Provided data:
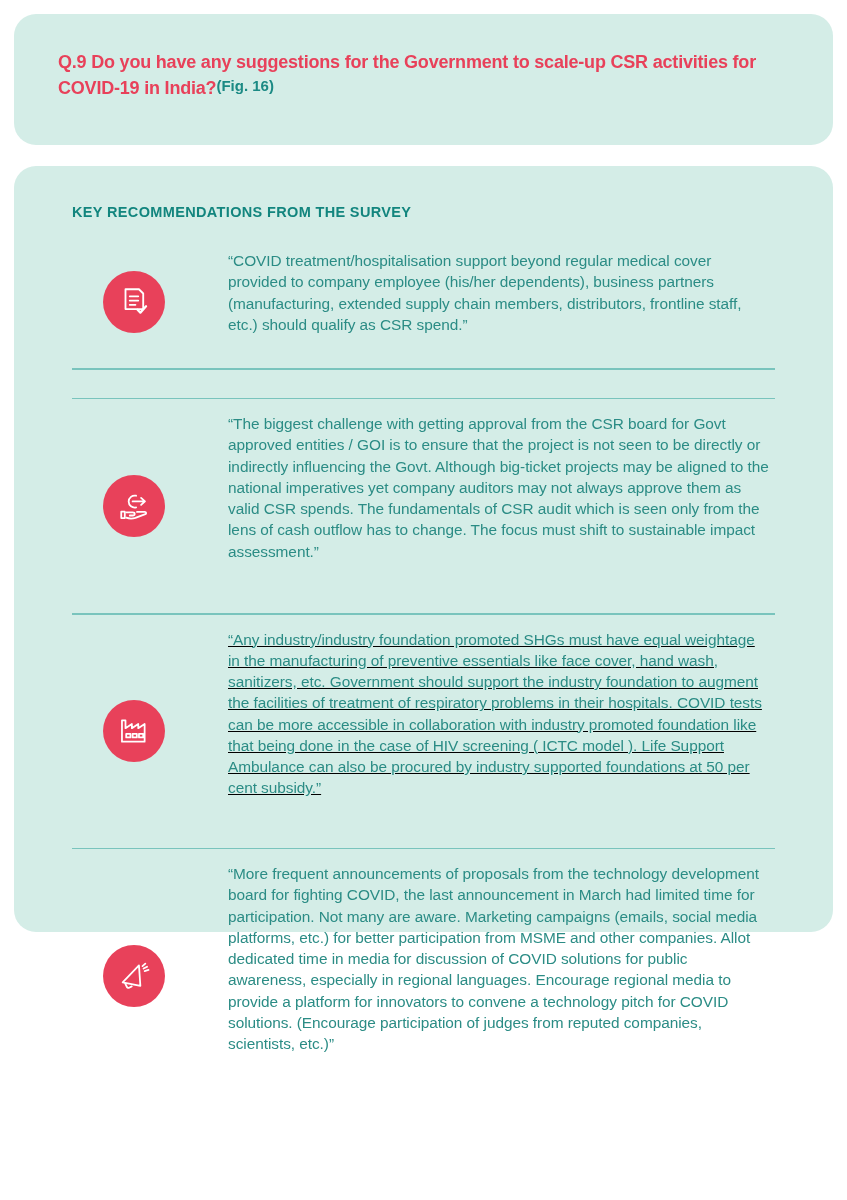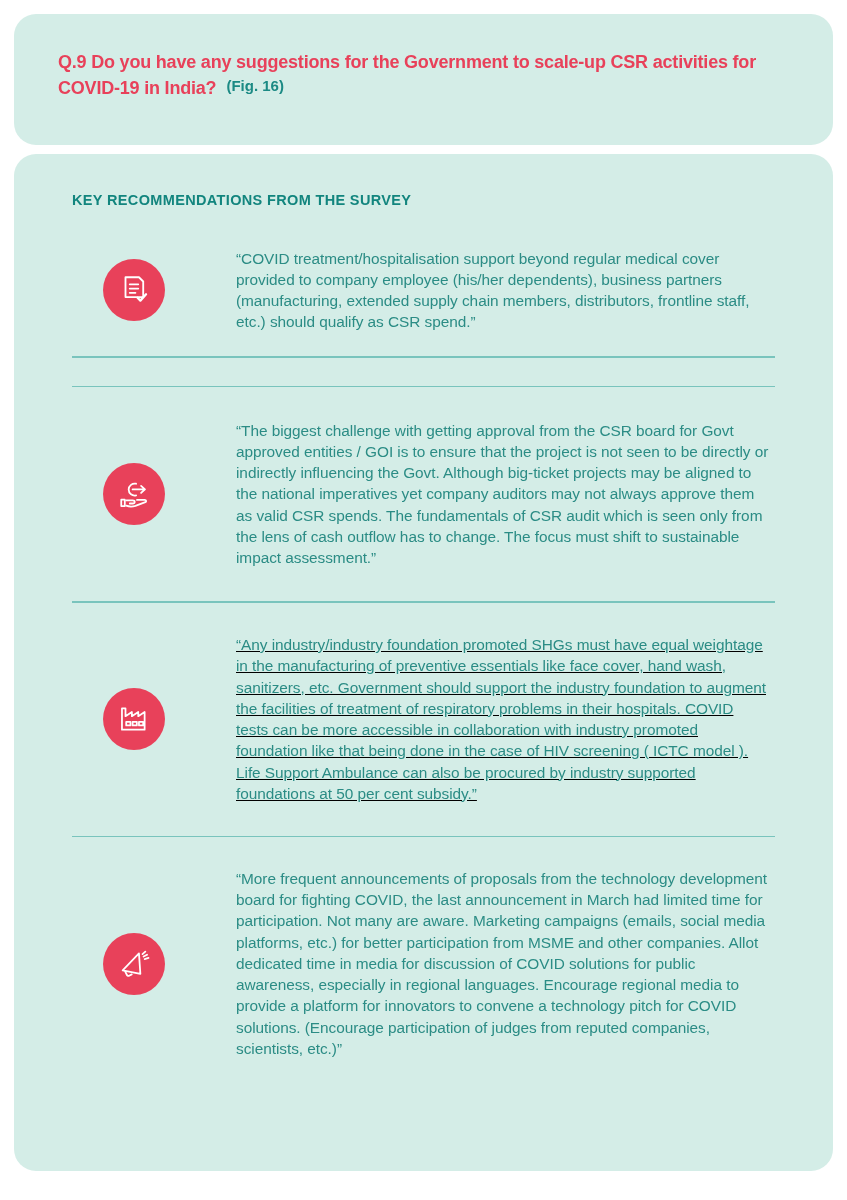--- a/index.html
+++ b/index.html
@@ -43,7 +43,6 @@
     font-size: 15px;
     font-weight: bold;
     white-space: nowrap;
-    margin-left: 10px;
     position: relative;
     top: -3px;
   }

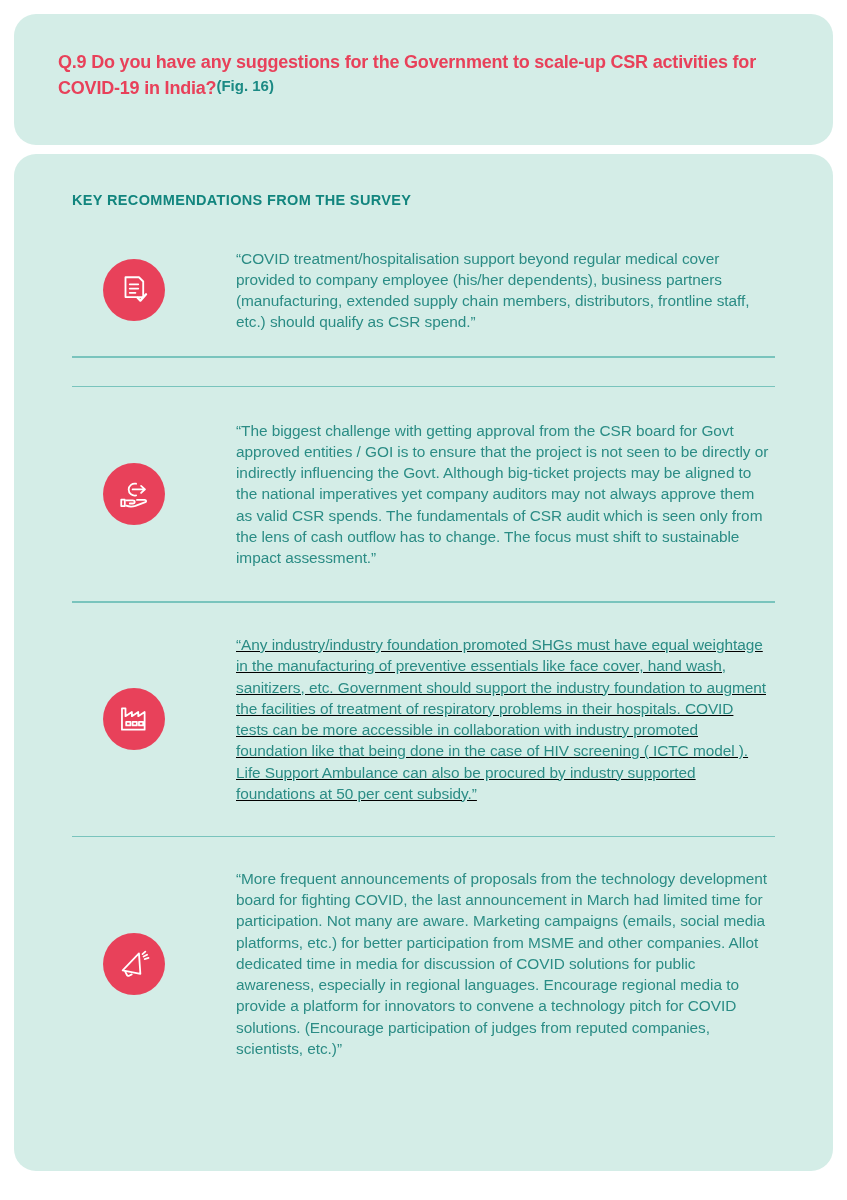--- a/index.html
+++ b/index.html
@@ -49,11 +49,11 @@
 
   
   .recommendations-card {
-    margin-top: 9px;
+    margin-top: 21px;
     background: #d4ede7;
     border-radius: 22px;
     padding: 38px 30px 42px 30px;
-    height: 1017px;
+    height: 766px;
   }
 
   .section-heading {

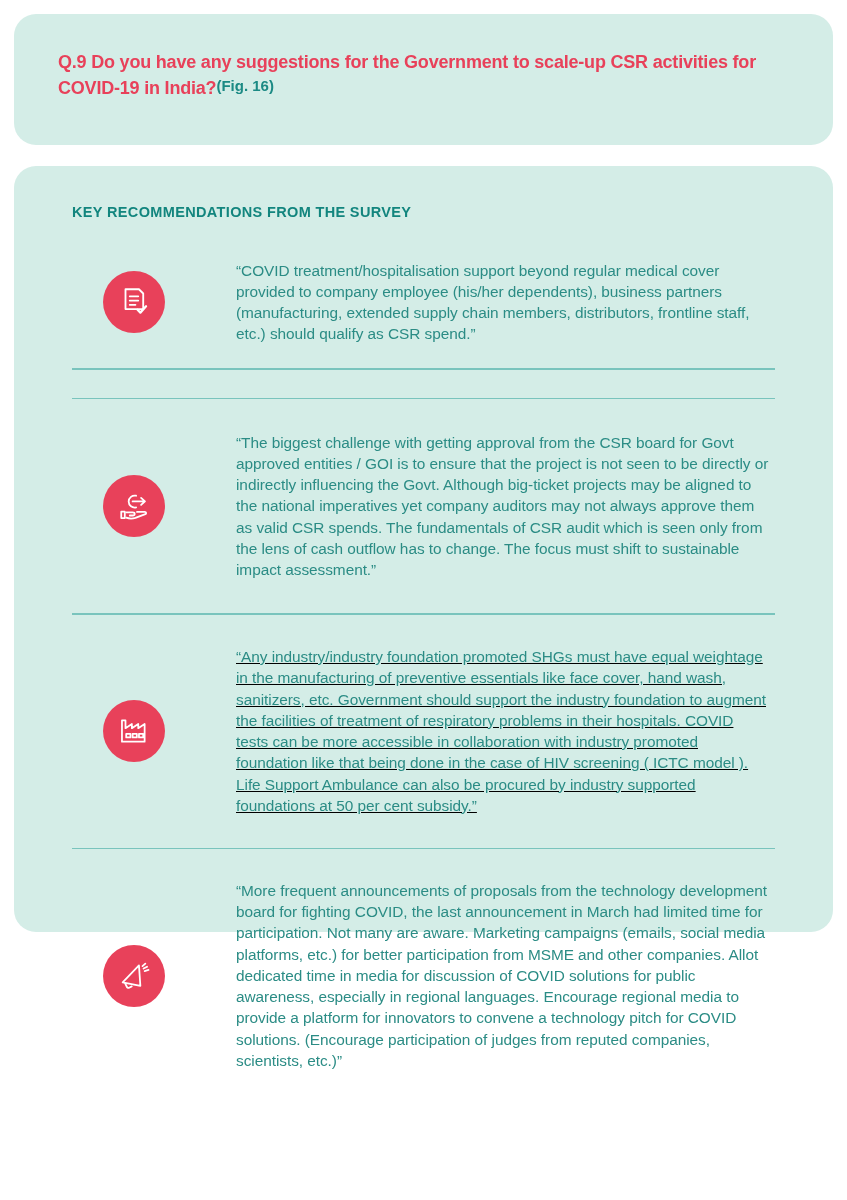--- a/index.html
+++ b/index.html
@@ -71,8 +71,7 @@
 
   .rec-item {
     display: flex;
-    align-items: center;
-    gap: 12px;
+    gap: 4px;
     padding: 0;
   }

Exercise brief: From the material above, copy every line that has the word "padding" in it.

Solution below:
     padding: 38px 30px 42px 30px;
     padding: 0;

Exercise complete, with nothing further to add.